DigitalOcean Kubernetes Challenge

I’ve recently been doing DigitalOcean’s Kubernetes Challenge, part of which is creating a writeup for the project. So here it is!

DO gave a variety of options for projects in this challenge, I chose to deploy a scalable message queue. The brief was as follows:

A critical component of all the scalable architectures are message queues used to store and distribute messages to multiple parties and introduce buffering. Kafka is widely used in this space and there are multiple operators like Strimzi or to deploy it. For this project, use a sample app to demonstrate how your message queue works.

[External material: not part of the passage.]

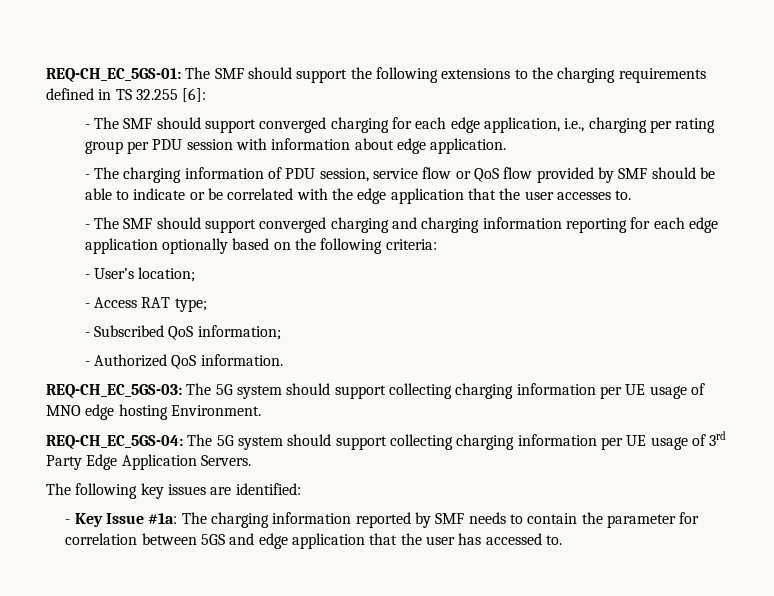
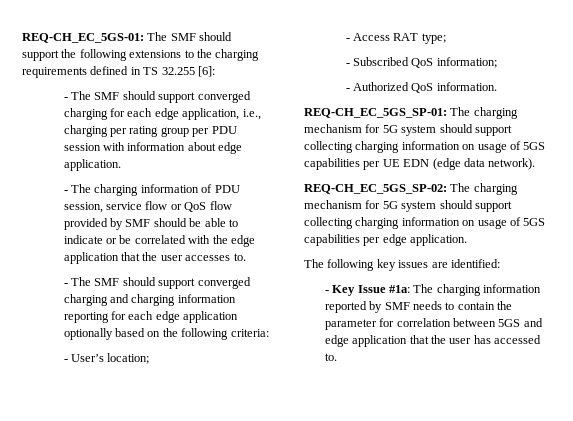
- REQ-CH_EC_5GS-03: The 5G system should support collecting charging information per UE usage of MNO edge hosting Environment.
- REQ-CH_EC_5GS-04: The 5G system should support collecting charging information per UE usage of 3rd Party Edge Application Servers.
+ REQ-CH_EC_5GS_SP-01: The charging mechanism for 5G system should support collecting charging information on usage of 5GS capabilities per UE EDN (edge data network).
+ REQ-CH_EC_5GS_SP-02: The charging mechanism for 5G system should support collecting charging information on usage of 5GS capabilities per edge application.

I’ve been interested in learning a bit more about message queues for a while, especially RabbitMQ (which I decided to use over Kafka), and thought this would be a good opportunity to do so. Additionally, it also looked like a great chance to learn and make use of Pulumi. You can see the code for the project on my GitHub here.

Creating a DigitalOcean Kubernetes Cluster with Pulumi
Setting Up the RabbitMQ Operator
Creating a Sample App
Going Forward

Creating a DigitalOcean Kubernetes Cluster with Pulumi

Pulumi describes itself in its docs as:

A modern infrastructure as code platform that allows you to use familiar programming languages and tools to build, deploy, and manage cloud infrastructure.

I’ve previously used Terraform at work, and Pulumi serves a similar purpose, but rather than using Hashicorp Configuration Language, Pulumi lets you use a variety of languages; Node, Python, .NET, and Go, which lets you avoid learning a new domain specific language when setting up Infrastructure as Code. This is especially useful for matching the language being used in a larger project; for example, in this project I am using Go, and Pulumi lets me write my infrastructure in Go too.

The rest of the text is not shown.